-- WHAT TO DO --
Exact copy, pictures excluded: output the lines from the opening of the entries through the line bearing "[80,953,123,963] Cons - ->".

··········

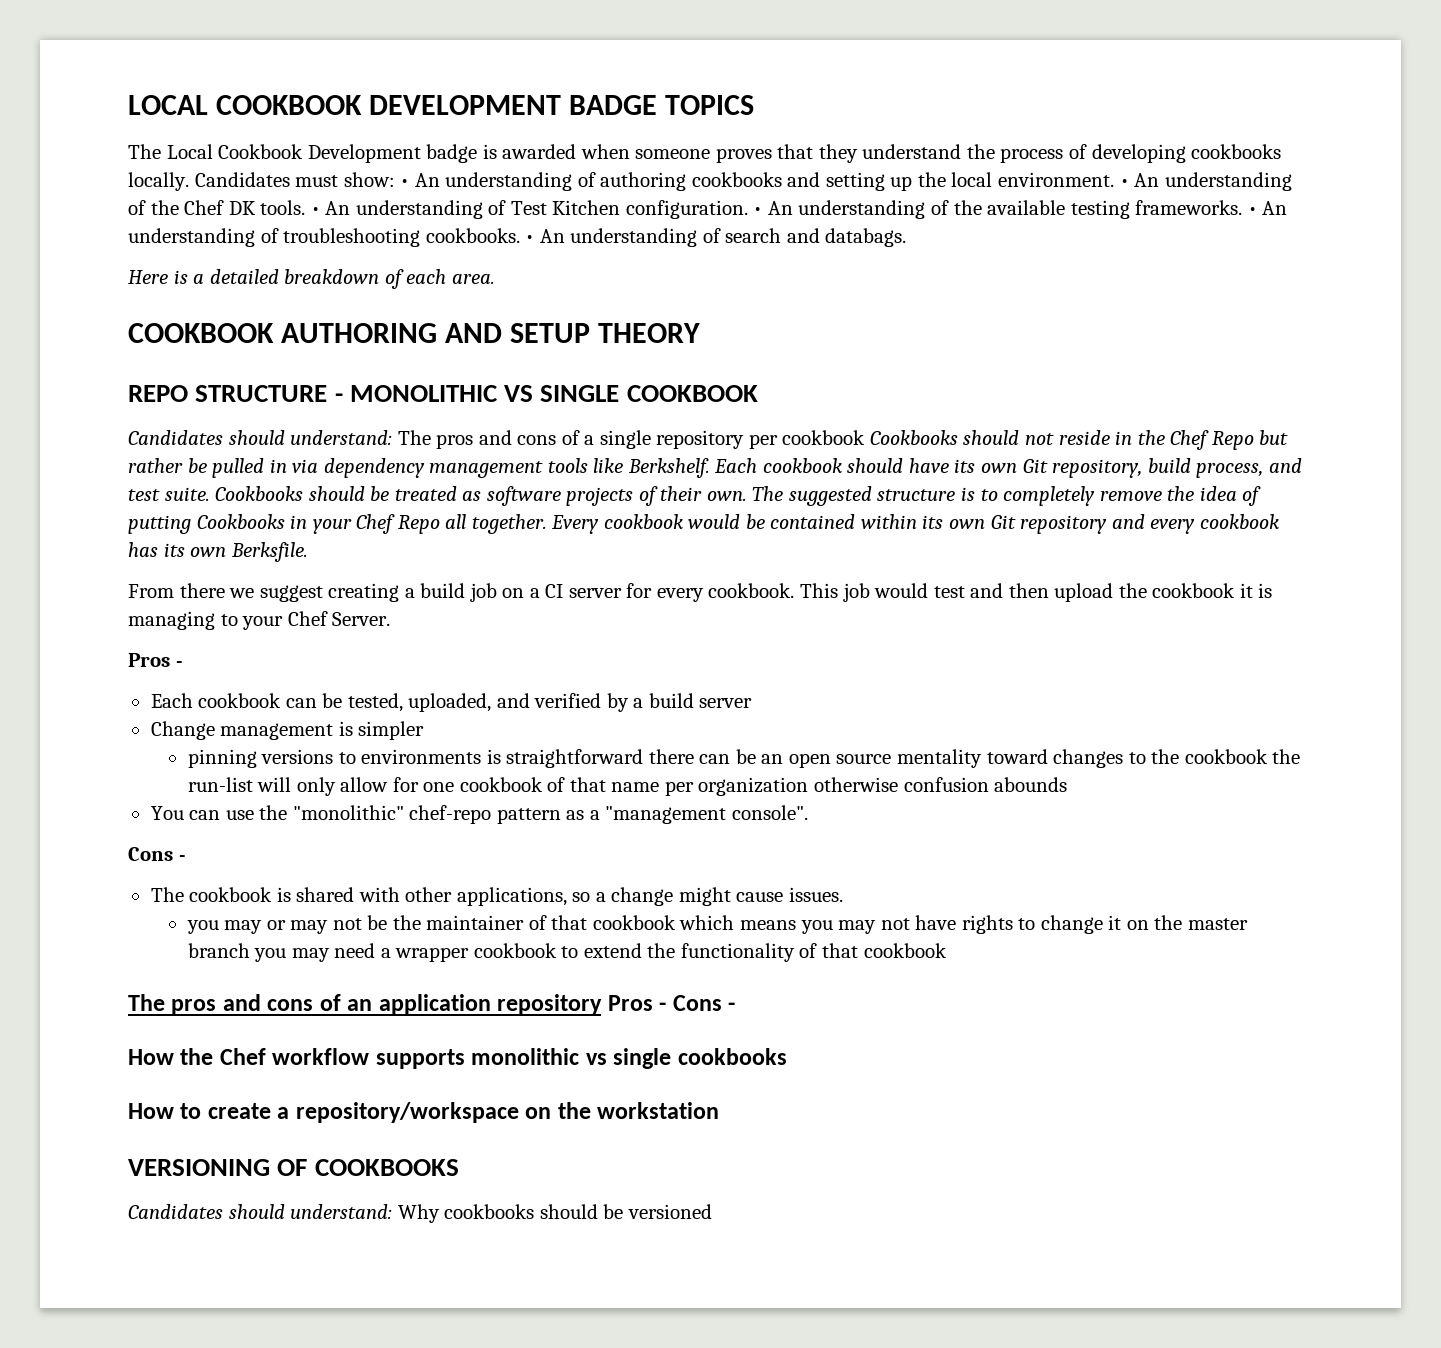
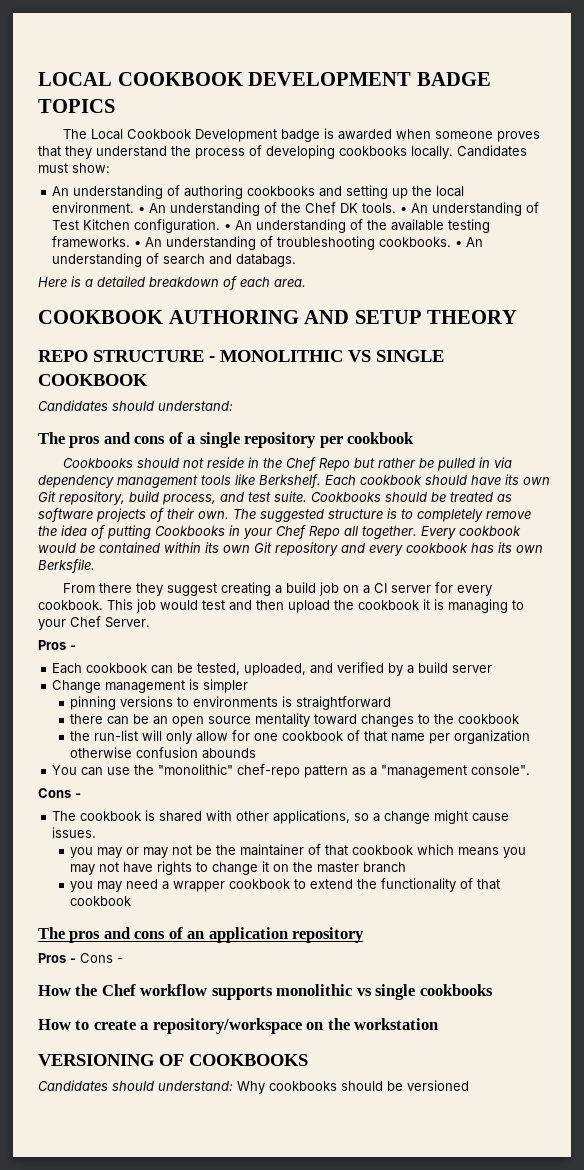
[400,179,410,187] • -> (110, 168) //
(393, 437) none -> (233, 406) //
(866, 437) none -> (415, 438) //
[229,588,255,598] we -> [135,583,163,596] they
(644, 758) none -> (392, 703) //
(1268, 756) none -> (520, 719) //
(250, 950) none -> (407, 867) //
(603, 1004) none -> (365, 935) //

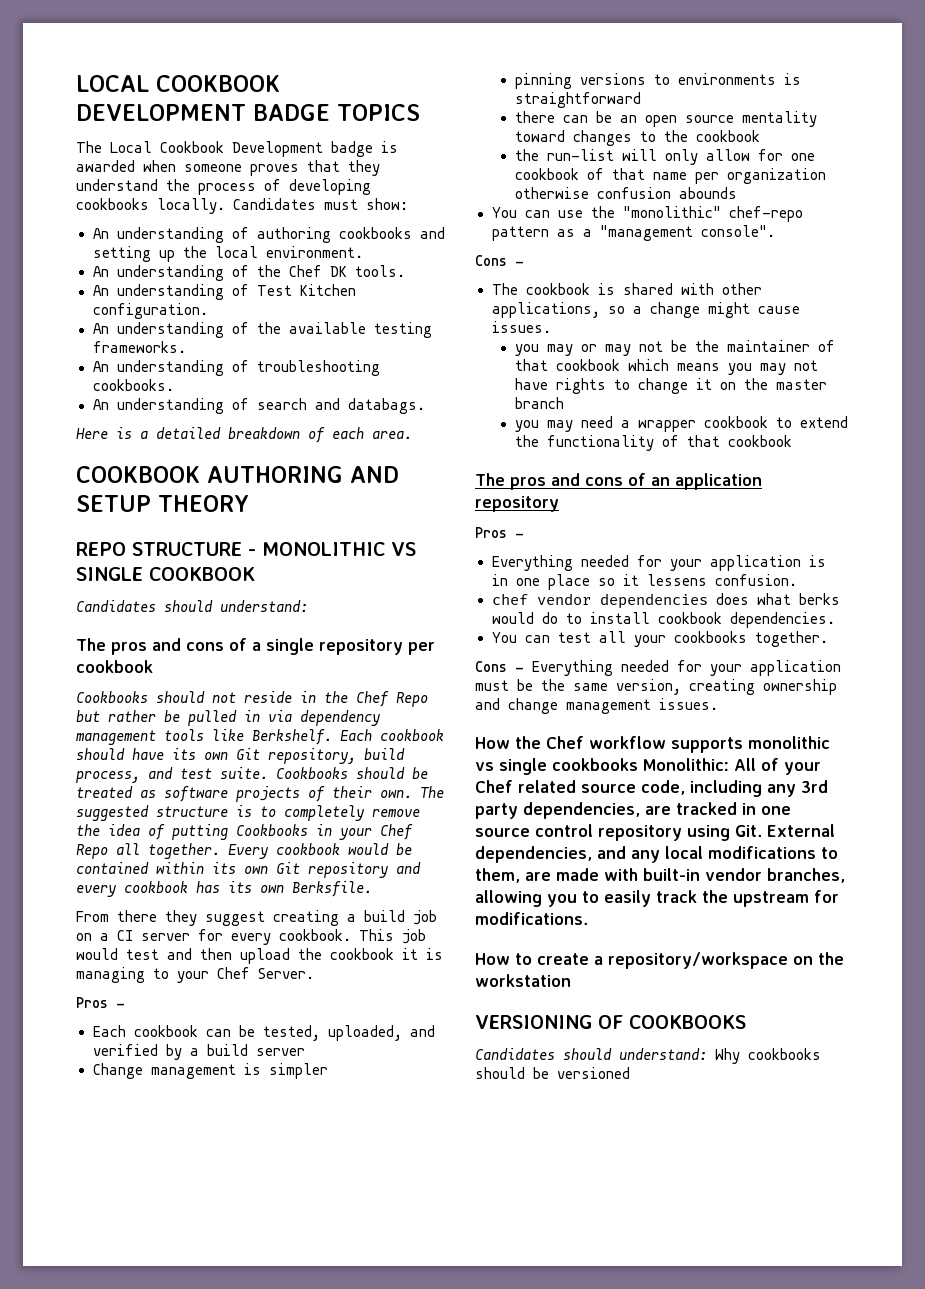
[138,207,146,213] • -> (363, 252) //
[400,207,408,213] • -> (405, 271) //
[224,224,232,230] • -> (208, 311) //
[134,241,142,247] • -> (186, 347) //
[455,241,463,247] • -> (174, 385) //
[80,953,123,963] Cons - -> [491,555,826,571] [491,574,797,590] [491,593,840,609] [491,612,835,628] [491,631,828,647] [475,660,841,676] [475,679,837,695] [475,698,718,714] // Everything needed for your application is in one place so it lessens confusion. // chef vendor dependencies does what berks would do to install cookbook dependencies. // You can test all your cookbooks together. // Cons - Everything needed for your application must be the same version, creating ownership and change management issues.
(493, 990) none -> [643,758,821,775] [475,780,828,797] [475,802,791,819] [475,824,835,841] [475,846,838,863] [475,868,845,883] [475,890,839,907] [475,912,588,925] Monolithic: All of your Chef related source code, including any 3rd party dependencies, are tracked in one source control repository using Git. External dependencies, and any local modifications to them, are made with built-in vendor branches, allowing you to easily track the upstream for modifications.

··········

-- ANSWER TO THIS PROBLEM --
[400,179,410,187] • -> (110, 168) //
(393, 437) none -> (233, 406) //
(866, 437) none -> (415, 438) //
[229,588,255,598] we -> [135,583,163,596] they
(644, 758) none -> (392, 703) //
(1268, 756) none -> (520, 719) //
(250, 950) none -> (407, 867) //
(603, 1004) none -> (365, 935) //

[138,207,146,213] • -> (363, 252) //
[400,207,408,213] • -> (405, 271) //
[224,224,232,230] • -> (208, 311) //
[134,241,142,247] • -> (186, 347) //
[455,241,463,247] • -> (174, 385) //
[80,953,123,963] Cons - -> [491,555,826,571] [491,574,797,590] [491,593,840,609] [491,612,835,628] [491,631,828,647] [475,660,841,676] [475,679,837,695] [475,698,718,714] // Everything needed for your application is in one place so it lessens confusion. // chef vendor dependencies does what berks would do to install cookbook dependencies. // You can test all your cookbooks together. // Cons - Everything needed for your application must be the same version, creating ownership and change management issues.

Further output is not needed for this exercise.